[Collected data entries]
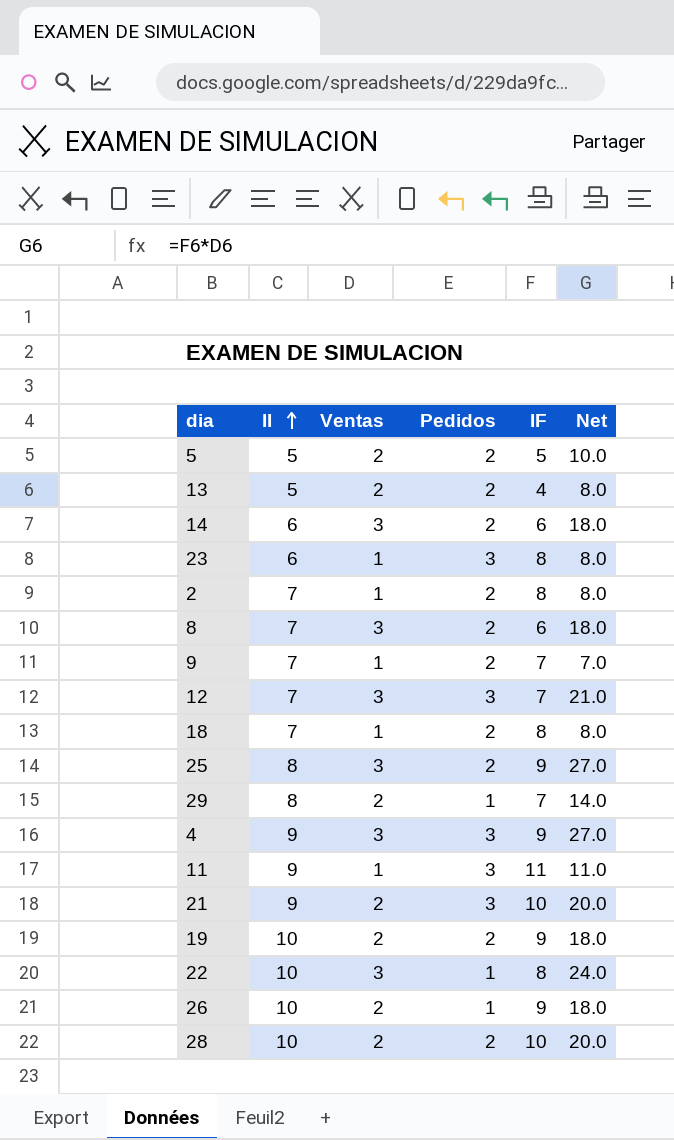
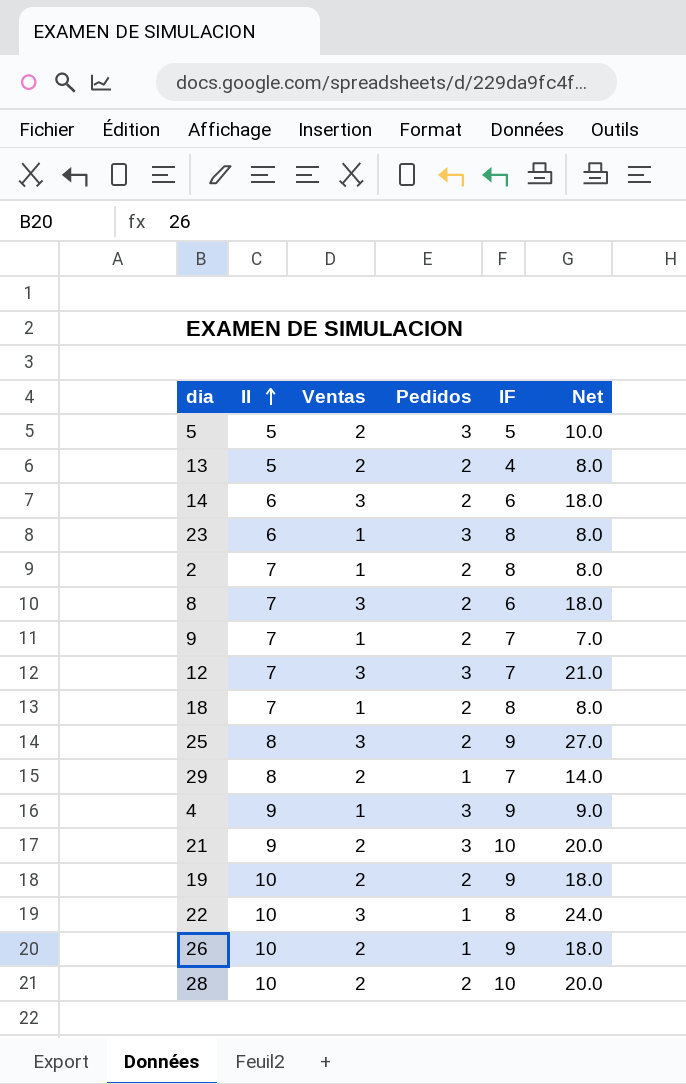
row 11: 9 | 1 | 3 | 11 | 11.0 -> none
5 | Pedidos: 2 -> 3
4 | Ventas: 3 -> 1
4 | Net: 27.0 -> 9.0

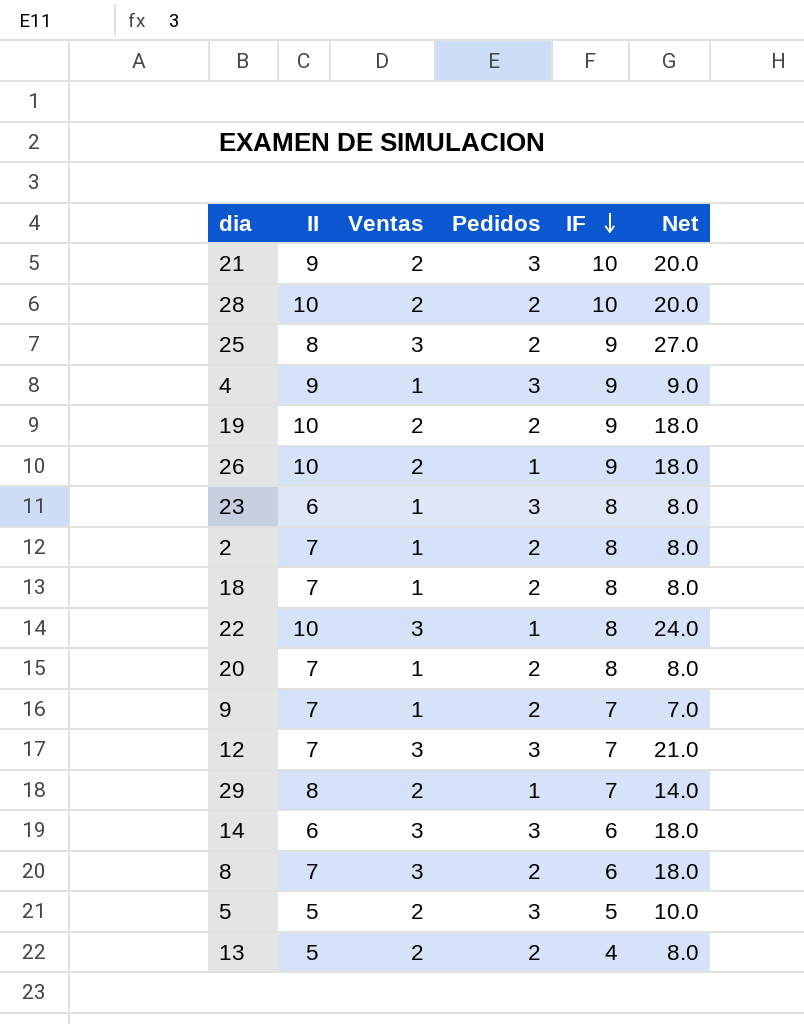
row order: II ascending -> IF descending
row 20: none -> 7 | 1 | 2 | 8 | 8.0
14 | Pedidos: 2 -> 3

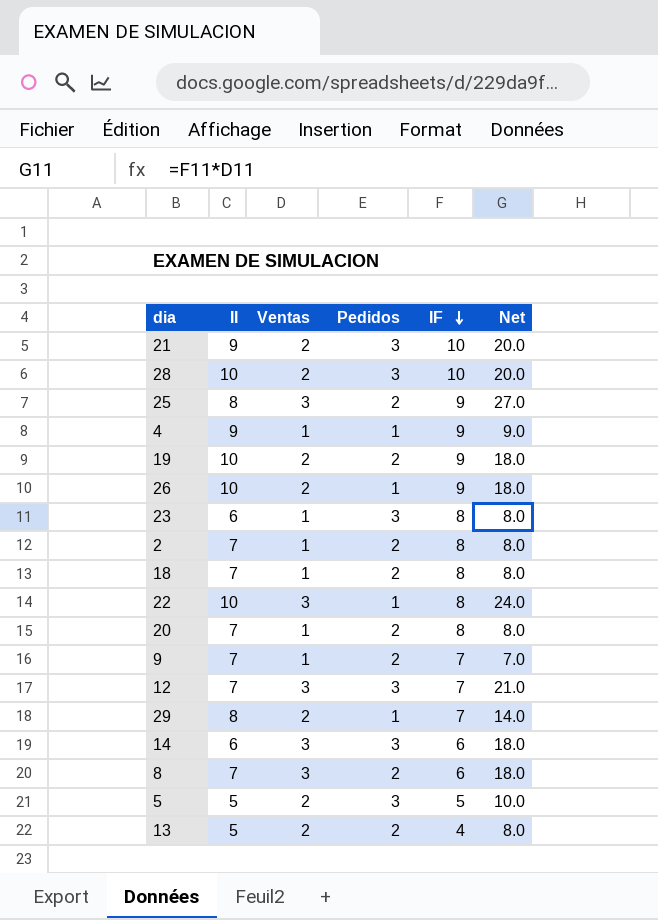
28 | Pedidos: 2 -> 3
4 | Pedidos: 3 -> 1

Work required
Where a line in the records above includes the string "none", show it.

Output below
row 11: 9 | 1 | 3 | 11 | 11.0 -> none
row 20: none -> 7 | 1 | 2 | 8 | 8.0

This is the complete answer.